What makes Britain proud?By Niamh Duffy -
I think it is only after you hear other people’s stories that you can truly see the hardship that people around you are facing. Everyone has things in life that they find hard, upsetting or don’t like to talk about. The Daily Mirror’s Pride of Britain Awards, broadcast on Tuesday 1st November 2017, put into perspective for me that although we can think our lives are hard there is always someone who is more unfortunate than us.

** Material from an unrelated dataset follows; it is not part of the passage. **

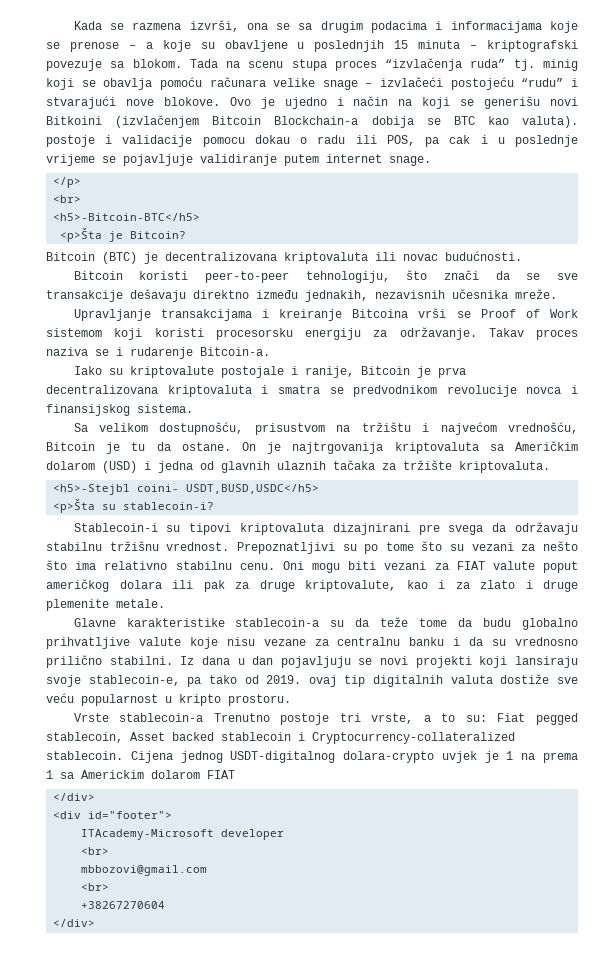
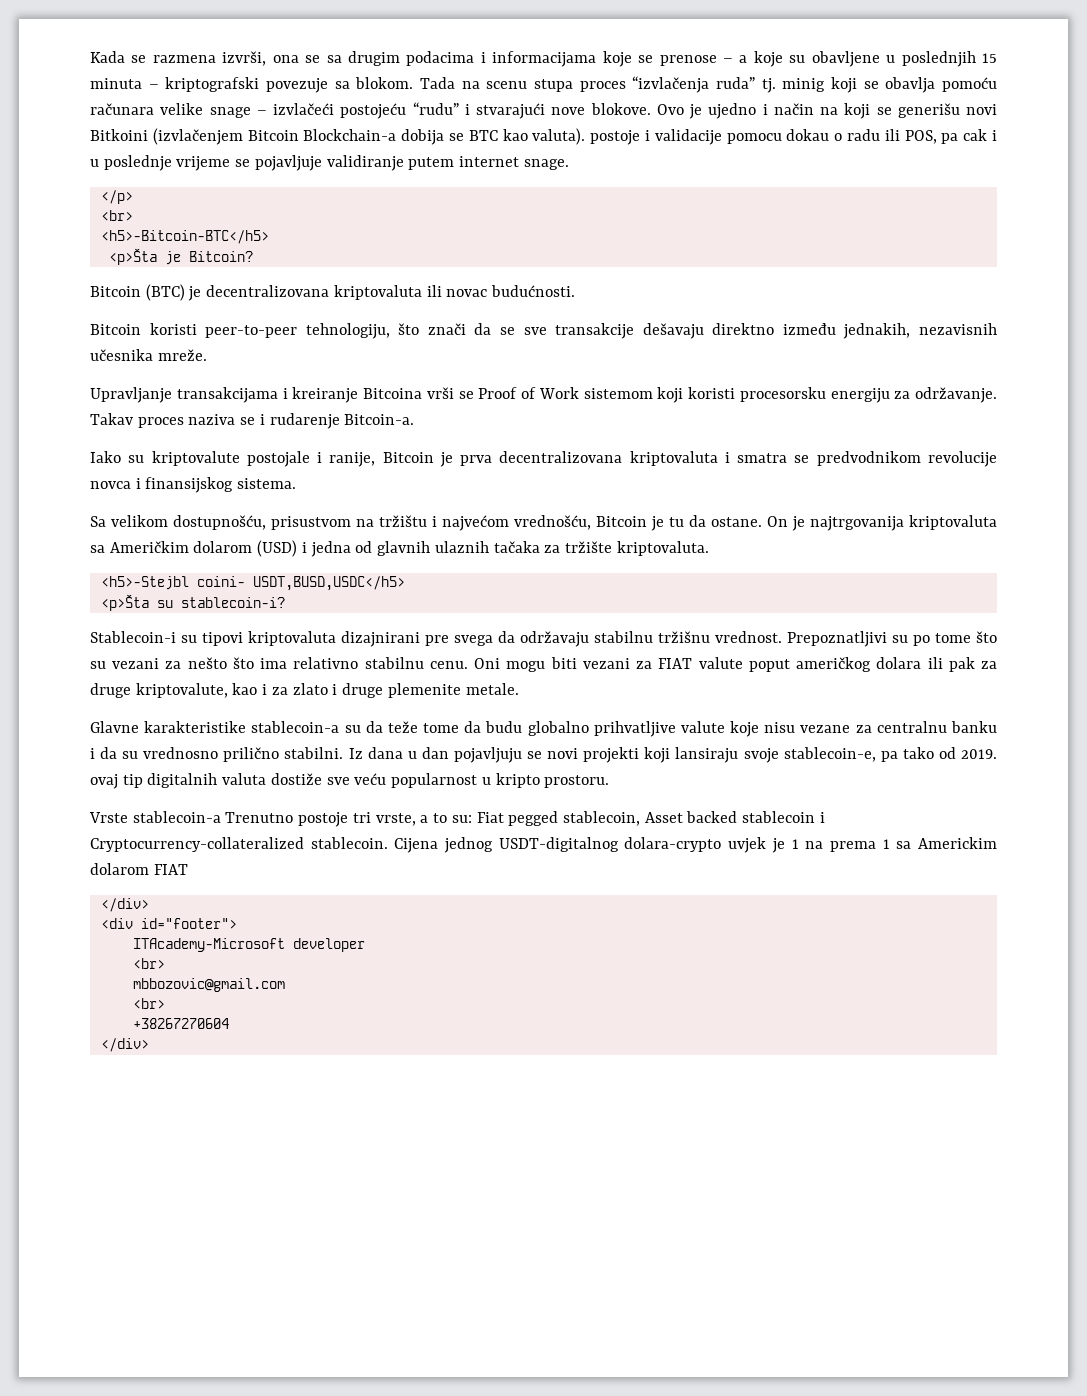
[81,865,208,876] mbbozovi@gmail.com -> [132,978,285,992] mbbozovic@gmail.com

Take Tilly Crawford for example, the winner of the Child of Courage Award, who after a freak accident was given a 5% chance of survival. At just 15 months old she was playing with her siblings when she fell into a bath of scalding water, leaving her with 86% burns and six months in intensive care where her parents were told she would die on 5 occasions. In the 7 years following this she has undergone over 500 operations including a leg amputation, but this has not defeated her. Her courage at such a young age is inspirational, she has dealt with situations people five times her age would find devastating but she still accepted her award with a beaming smile on her face.
Another Child of Courage Winner was Nikki Christou who, at the age of 6, was diagnosed with arteriovenous malformation. This is a potentially life threatening facial disfigurement where there are abnormal connections between arteries and veins, an incurable and intensely painful condition. Her story resonated with me; as a YouTube star with over 100 000 subscribers she has not let her spirits be dampened. Instead she used her situation to increase awareness by creating a charity called The Butterfly AVM, to help raise much needed funds for research, improve treatments and find a cure. For me my disability has never been something I am ashamed of but she has taken it one step further and used it as a tool to help others and prove that people should never shut themselves away.
Everyone knows who Stephen Hawking is. His remarkable story is one that encourages many people. After being diagnosed at 21 with Motor Neurone Disease he has then gone on to be a world-renowned British theoretical physicist. People all over the world have been inspired with his refusal to let his condition dictate how he lives his life. His determination encourages me to strive to always achieve something better and not let myself use my disability as a go to excuse as to why I can’t do something. Nothing is impossible, there is always a way to work around an issue.
The Pride of Britain Awards ‘celebrate the achievements of truly remarkable people’. But for me it made me think that often we look at people and think how good their lives are but realistically we are only seeing the side of them that they portray to other people. Individuals are stronger than we think and when put in a situation can show their true bravery.